Hash Tables Internals — Deep Dive

Explore CPython's dict implementation at the C level — compact layout, collision resolution, hash randomization, and performance edge cases.

Technical framing

CPython’s dict is one of the most performance-critical data structures in the interpreter. Module globals, object attributes (__dict__), keyword arguments, and class definitions all use dictionaries. The implementation has evolved significantly: Python 3.6 introduced the compact+ordered layout (PEP 468/509), and subsequent releases have continued to optimize memory and speed.

Understanding the C-level implementation helps you predict performance, avoid pathological cases, and write more cache-friendly code.

CPython’s compact dict layout

Since Python 3.6, a dict consists of two arrays:

1. The index table (sparse)

A compact array of indices, where each entry is either an index into the entries array or a sentinel value (-1 for empty, -2 for deleted). The size of each index entry depends on the table size:

Tables ≤ 128 entries: 1 byte per index (int8)
Tables ≤ 32,768: 2 bytes per index (int16)
Tables ≤ 2,147,483,648: 4 bytes per index (int32)
Larger: 8 bytes per index (int64)

2. The entries array (dense)

A contiguous array of (hash, key, value) tuples stored in insertion order. No gaps.

Index table:     [ 1, -1, -1,  0, -1,  2, -1, -1]
Entries array:   [(hash_a, "a", 1), (hash_b, "b", 2), (hash_c, "c", 3)]

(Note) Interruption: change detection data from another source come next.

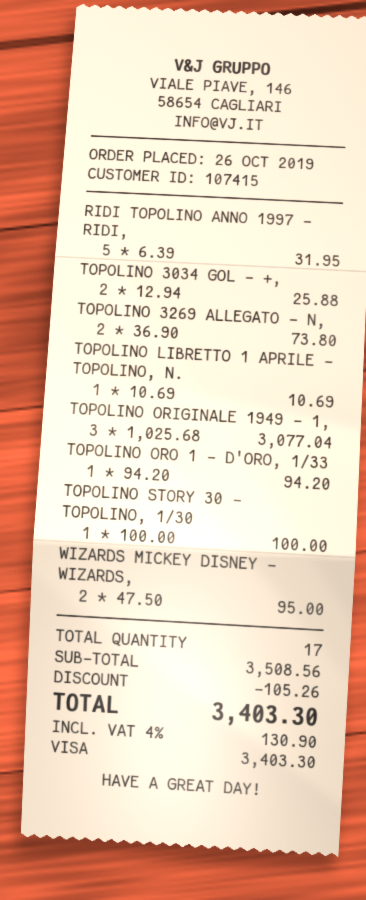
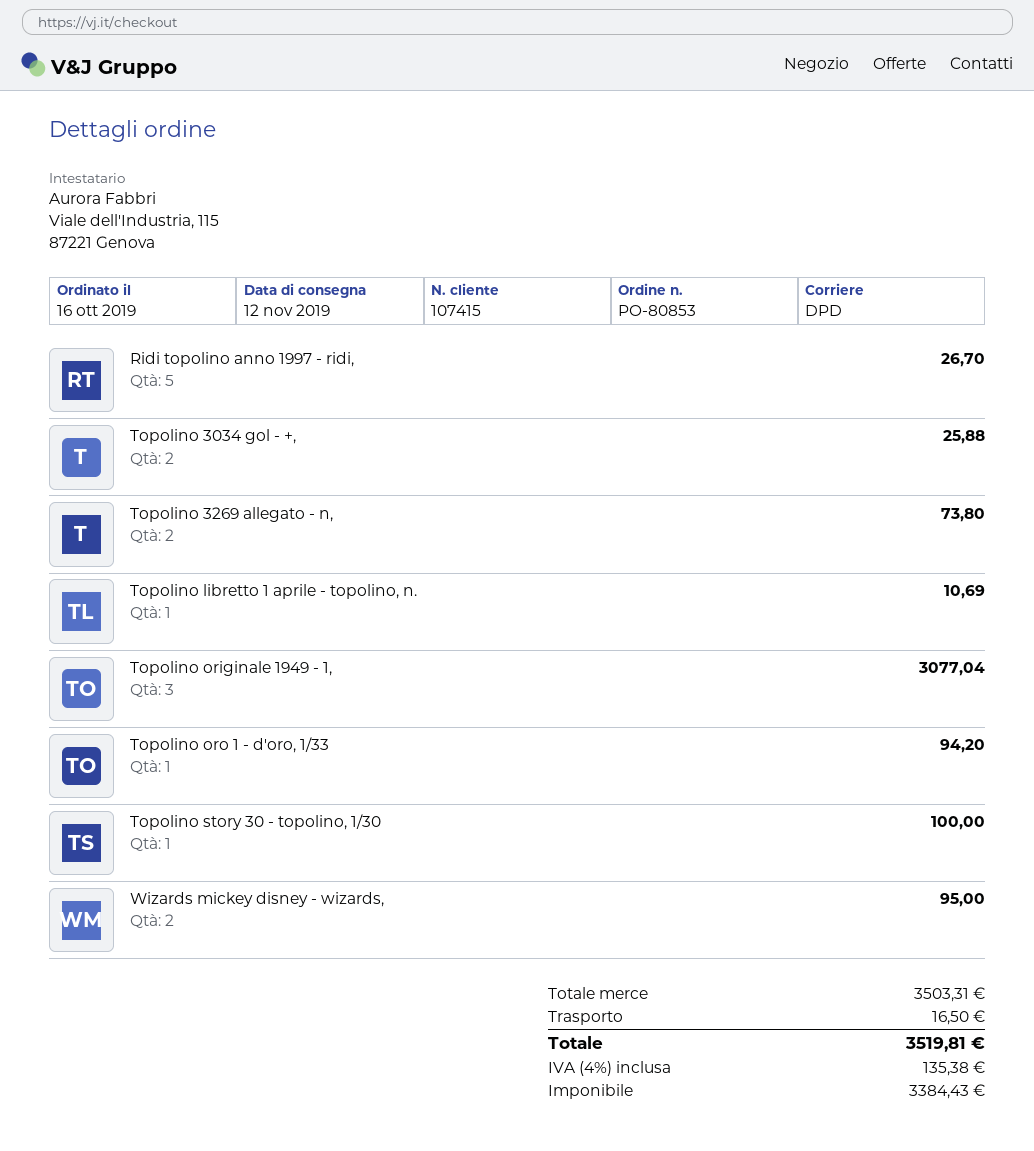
order date: 2019-10-26 -> 2019-10-16
RIDI TOPOLINO ANNO 1997 - RIDI,: 5 for 31.95 -> 5 for 26.70
subtotal: 3508.56 -> 3503.31
discount: 105.26 -> none
shipping: none -> 16.50
tax: 4% = 130.90 -> 4% = 135.38
total: 3403.30 -> 3519.81

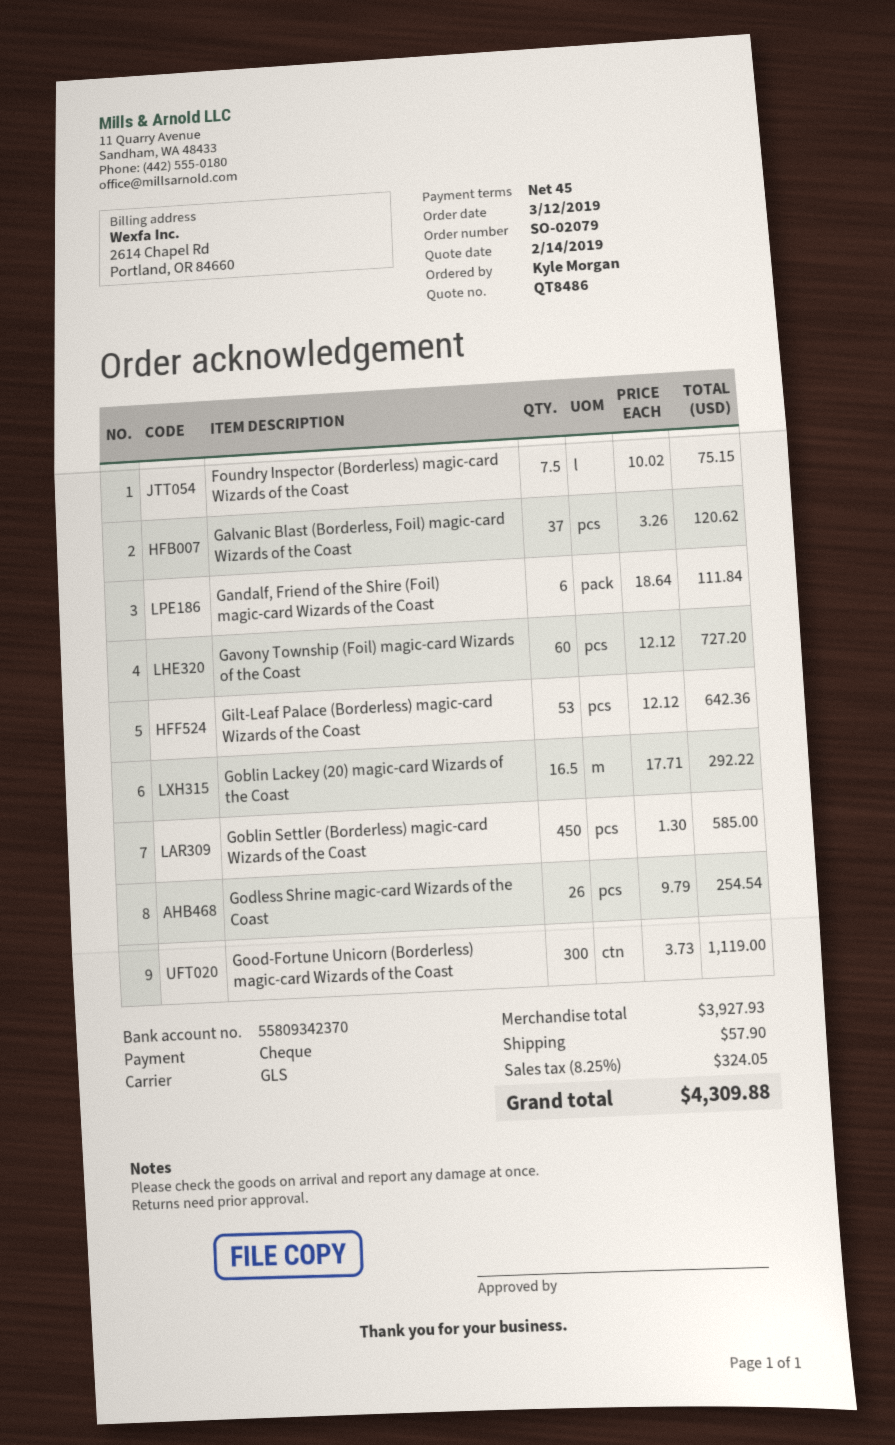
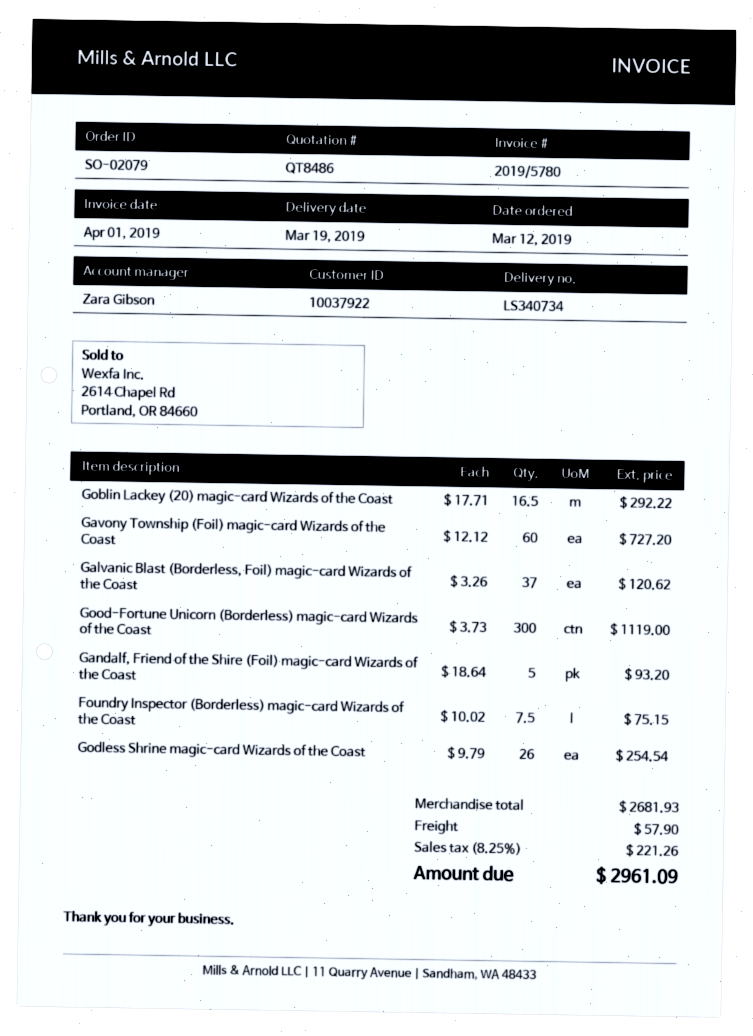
Gandalf, Friend of the Shire (Foil) magic-card Wizards of the Coast: 6 x 18.64 = 111.84 -> 5 x 18.64 = 93.20
Gilt-Leaf Palace (Borderless) magic-card Wizards of the Coast: 53 x 12.12 = 642.36 -> none
Goblin Settler (Borderless) magic-card Wizards of the Coast: 450 x 1.30 = 585.00 -> none
subtotal: 3927.93 -> 2681.93
tax: 8.25% = 324.05 -> 8.25% = 221.26
total: 4309.88 -> 2961.09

To look up key “a”: compute hash("a") % 8 = 3, read index table slot 3, get 0, look up entries[0]. Done.

Memory savings

The old layout stored (hash, key, value) directly in the sparse table, wasting space for empty slots (which are 8-byte pointers × 3 per slot). The new layout wastes only 1-8 bytes per empty slot in the index table.

For a dict with 100,000 entries, memory usage dropped approximately 25% compared to Python 3.5.

Hash functions in CPython

String hashing

CPython uses SipHash-1-3 (as of Python 3.4+) for strings. SipHash is a keyed hash function that resists hash-flooding attacks while remaining fast:

hash = SipHash_1_3(key=random_secret, data=string_bytes)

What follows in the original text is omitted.